Records for the exercise below:

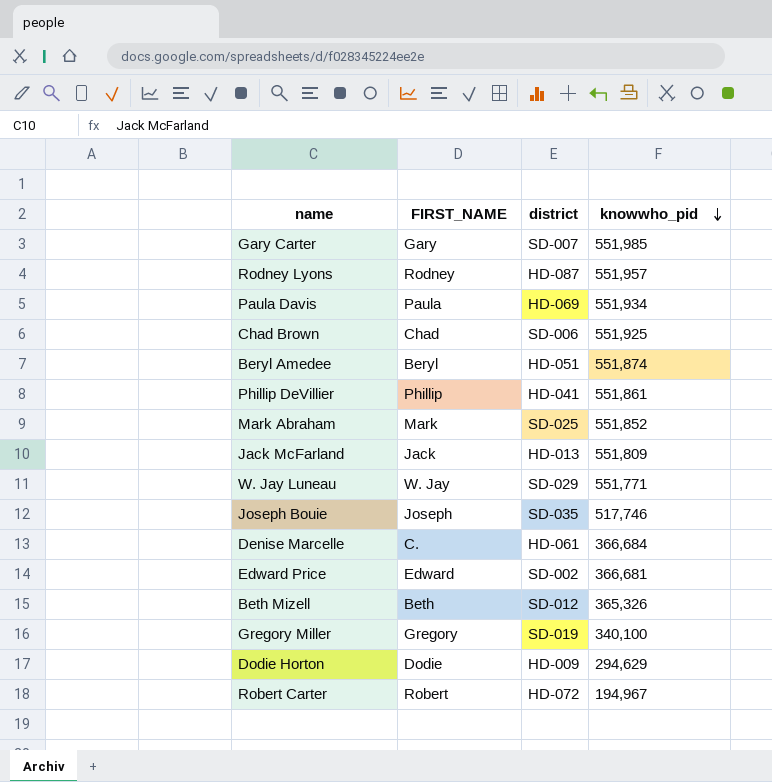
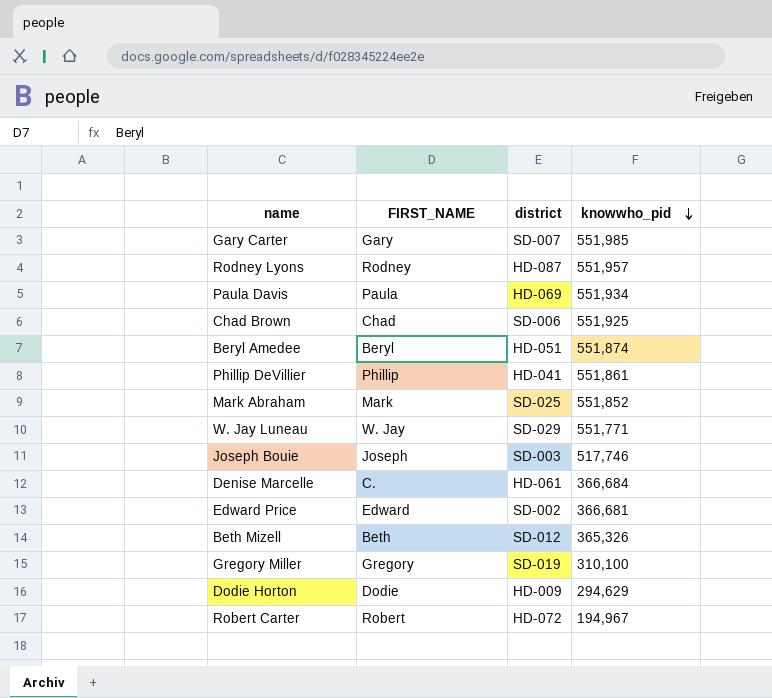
row Jack McFarland: Jack | HD-013 | 551,809 -> none
Joseph Bouie | district: SD-035 -> SD-003
Gregory Miller | knowwho_pid: 340,100 -> 310,100

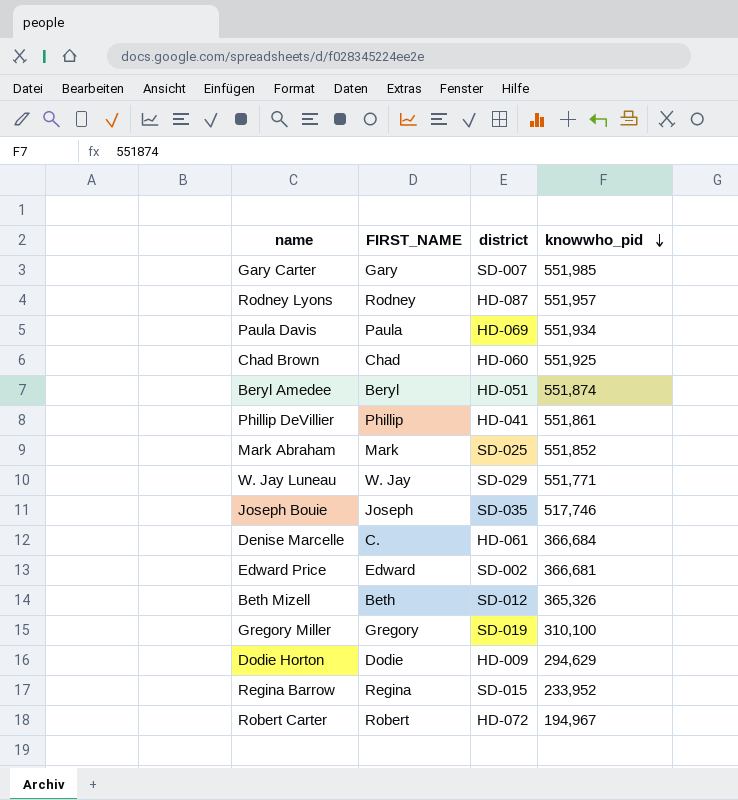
Chad Brown | district: SD-006 -> HD-060
Joseph Bouie | district: SD-003 -> SD-035
row Regina Barrow: none -> Regina | SD-015 | 233,952

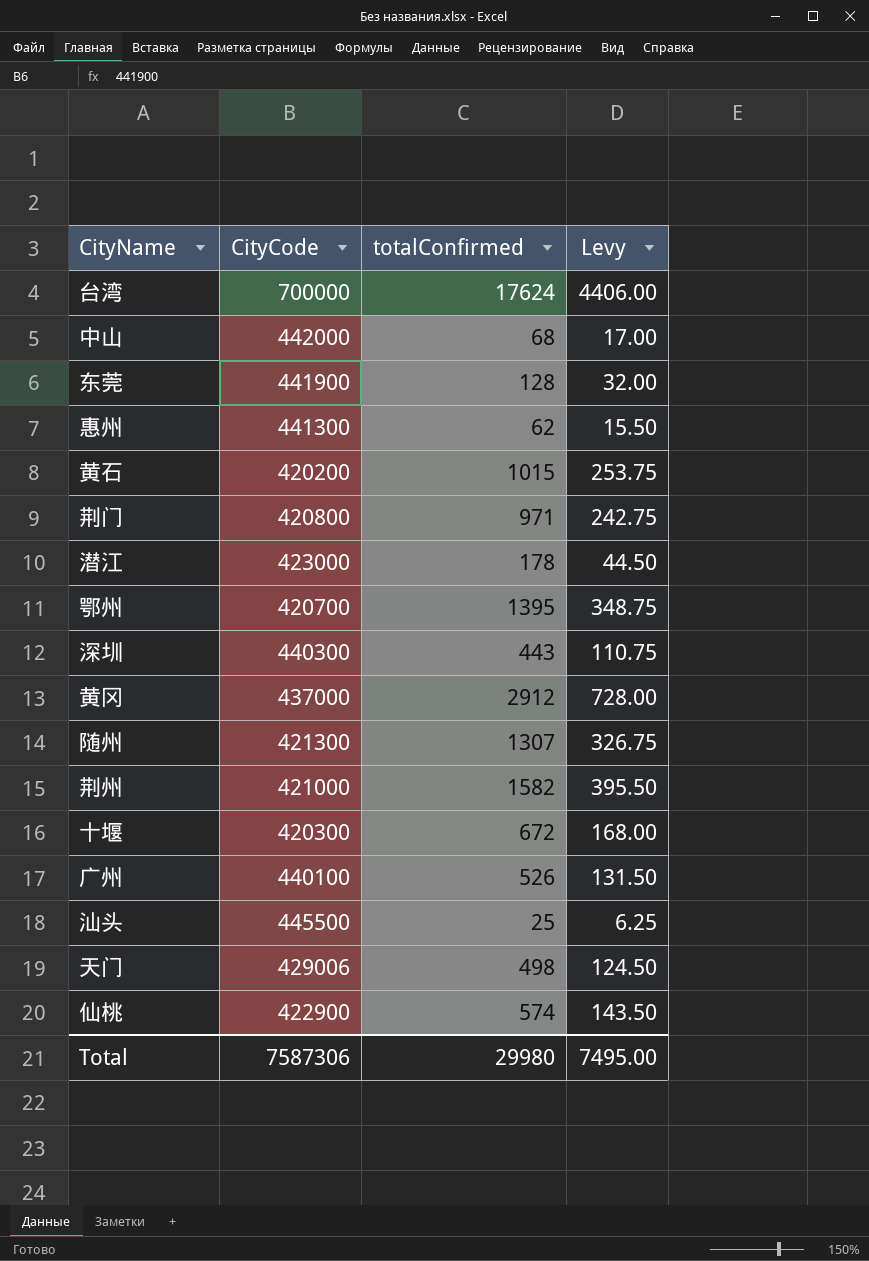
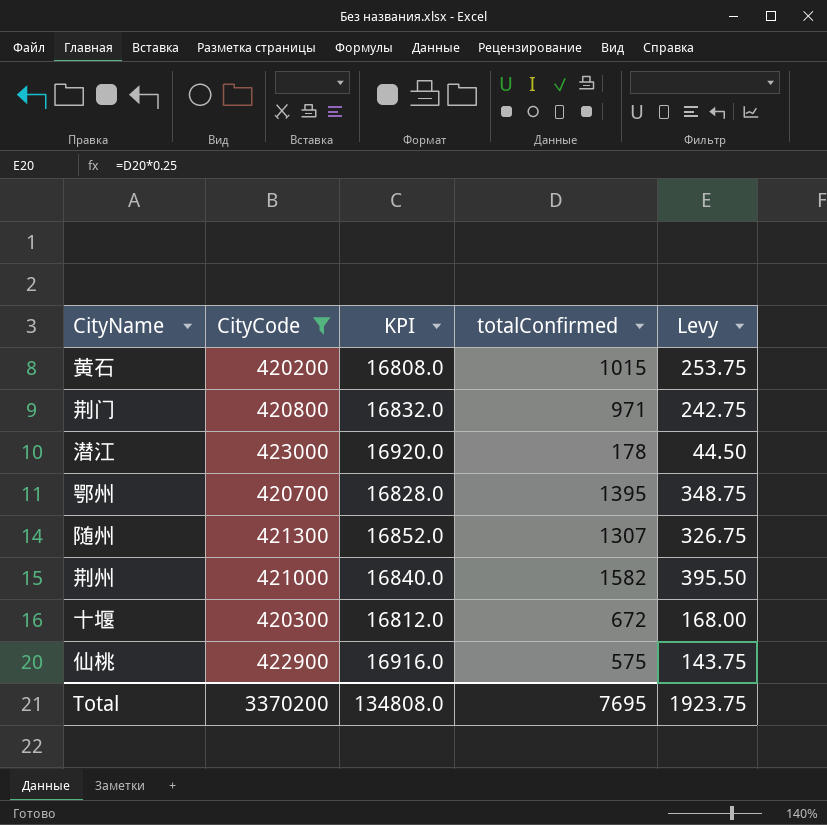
filter: none -> CityCode <= 423000
column KPI | formula: none -> [CityCode] * 0.04
仙桃 | totalConfirmed: 574 -> 575
仙桃 | Levy: 143.50 -> 143.75
Total | CityCode: 7587306 -> 3370200
Total | totalConfirmed: 29980 -> 7695
Total | Levy: 7495.00 -> 1923.75

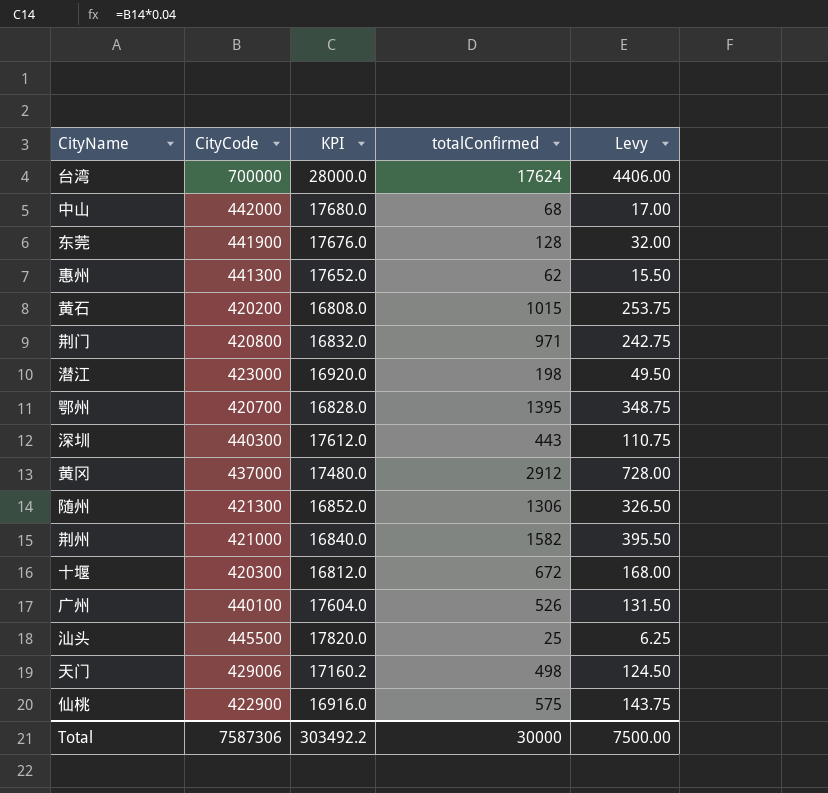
filter: CityCode <= 423000 -> none
潜江 | totalConfirmed: 178 -> 198
潜江 | Levy: 44.50 -> 49.50
随州 | totalConfirmed: 1307 -> 1306
随州 | Levy: 326.75 -> 326.50
Total | CityCode: 3370200 -> 7587306
Total | KPI: 134808.0 -> 303492.2
Total | totalConfirmed: 7695 -> 30000
Total | Levy: 1923.75 -> 7500.00

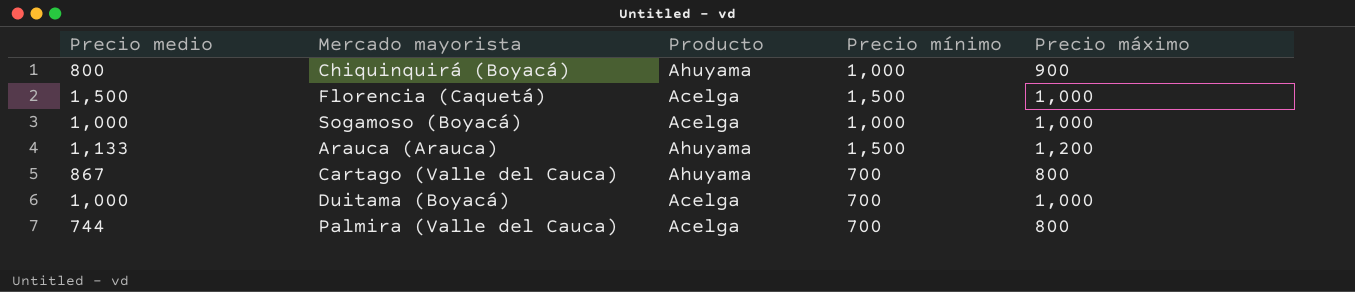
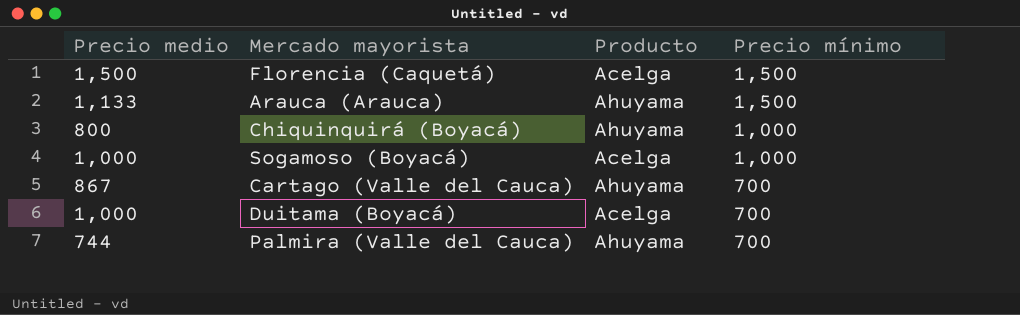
row order: none -> Precio mínimo descending
column Precio máximo | position: 5 -> none
Palmira (Valle del Cauca) | Producto: Acelga -> Ahuyama

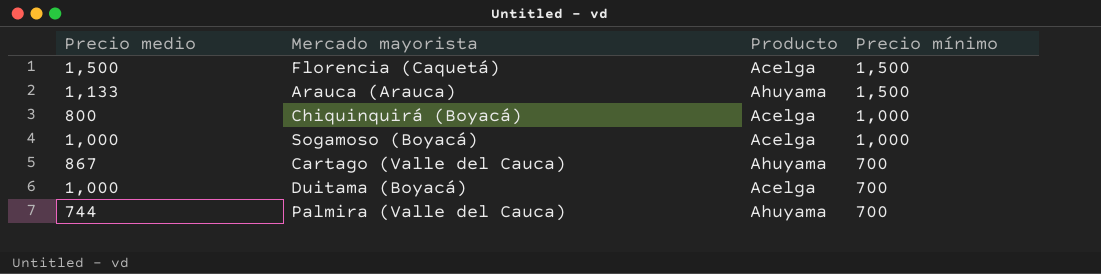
Chiquinquirá (Boyacá) | Producto: Ahuyama -> Acelga

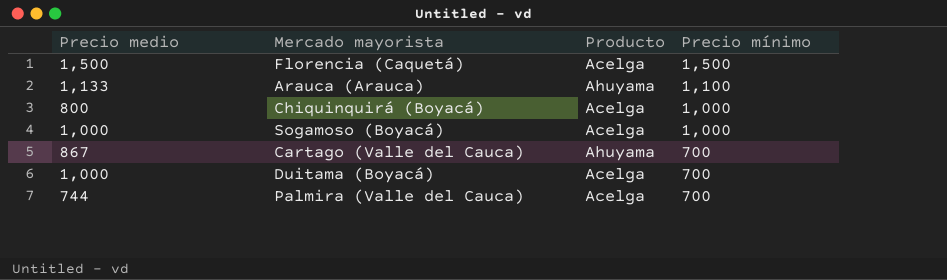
Arauca (Arauca) | Precio mínimo: 1,500 -> 1,100
Palmira (Valle del Cauca) | Producto: Ahuyama -> Acelga

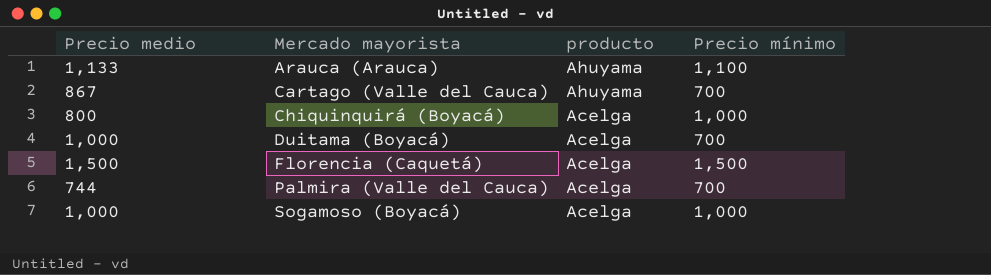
row order: Precio mínimo descending -> Mercado mayorista ascending
column name: Producto -> producto

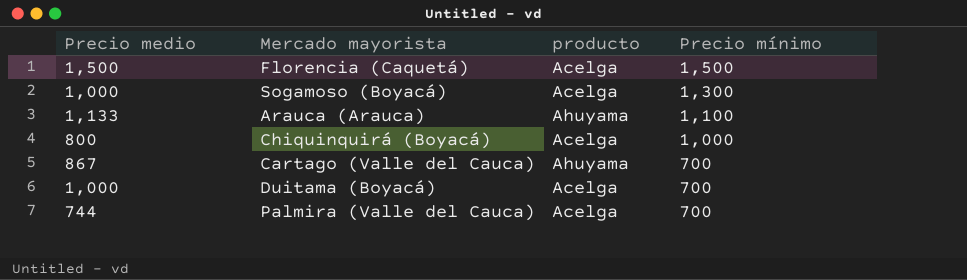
row order: Mercado mayorista ascending -> Precio mínimo descending
Sogamoso (Boyacá) | Precio mínimo: 1,000 -> 1,300

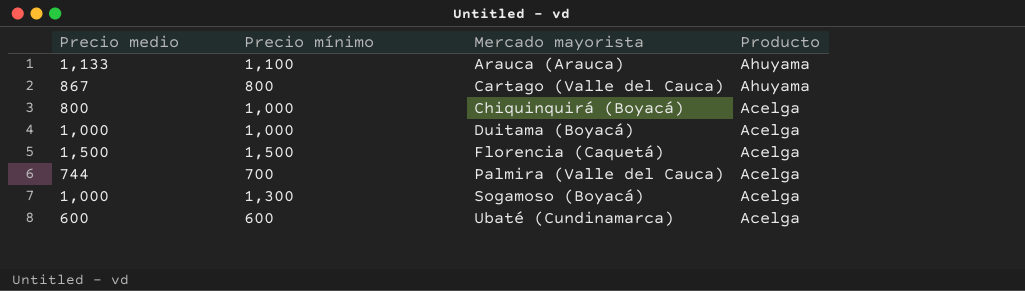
row order: Precio mínimo descending -> Mercado mayorista ascending
column Precio mínimo | position: 4 -> 2
column name: producto -> Producto
Cartago (Valle del Cauca) | Precio mínimo: 700 -> 800
Duitama (Boyacá) | Precio mínimo: 700 -> 1,000
row Ubaté (Cundinamarca): none -> 600 | 600 | Acelga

End of Records for the exercise.

● Exercise brief
In the entries above, find the line that contains "潜江 | totalConfirmed: 178 -> 198" and the line that contains "row order: Mercado". Reproduce exactly those two lines and every line between them, but not the pictures.

● Result of the exercise
潜江 | totalConfirmed: 178 -> 198
潜江 | Levy: 44.50 -> 49.50
随州 | totalConfirmed: 1307 -> 1306
随州 | Levy: 326.75 -> 326.50
Total | CityCode: 3370200 -> 7587306
Total | KPI: 134808.0 -> 303492.2
Total | totalConfirmed: 7695 -> 30000
Total | Levy: 1923.75 -> 7500.00

row order: none -> Precio mínimo descending
column Precio máximo | position: 5 -> none
Palmira (Valle del Cauca) | Producto: Acelga -> Ahuyama

Chiquinquirá (Boyacá) | Producto: Ahuyama -> Acelga

Arauca (Arauca) | Precio mínimo: 1,500 -> 1,100
Palmira (Valle del Cauca) | Producto: Ahuyama -> Acelga

row order: Precio mínimo descending -> Mercado mayorista ascending
column name: Producto -> producto

row order: Mercado mayorista ascending -> Precio mínimo descending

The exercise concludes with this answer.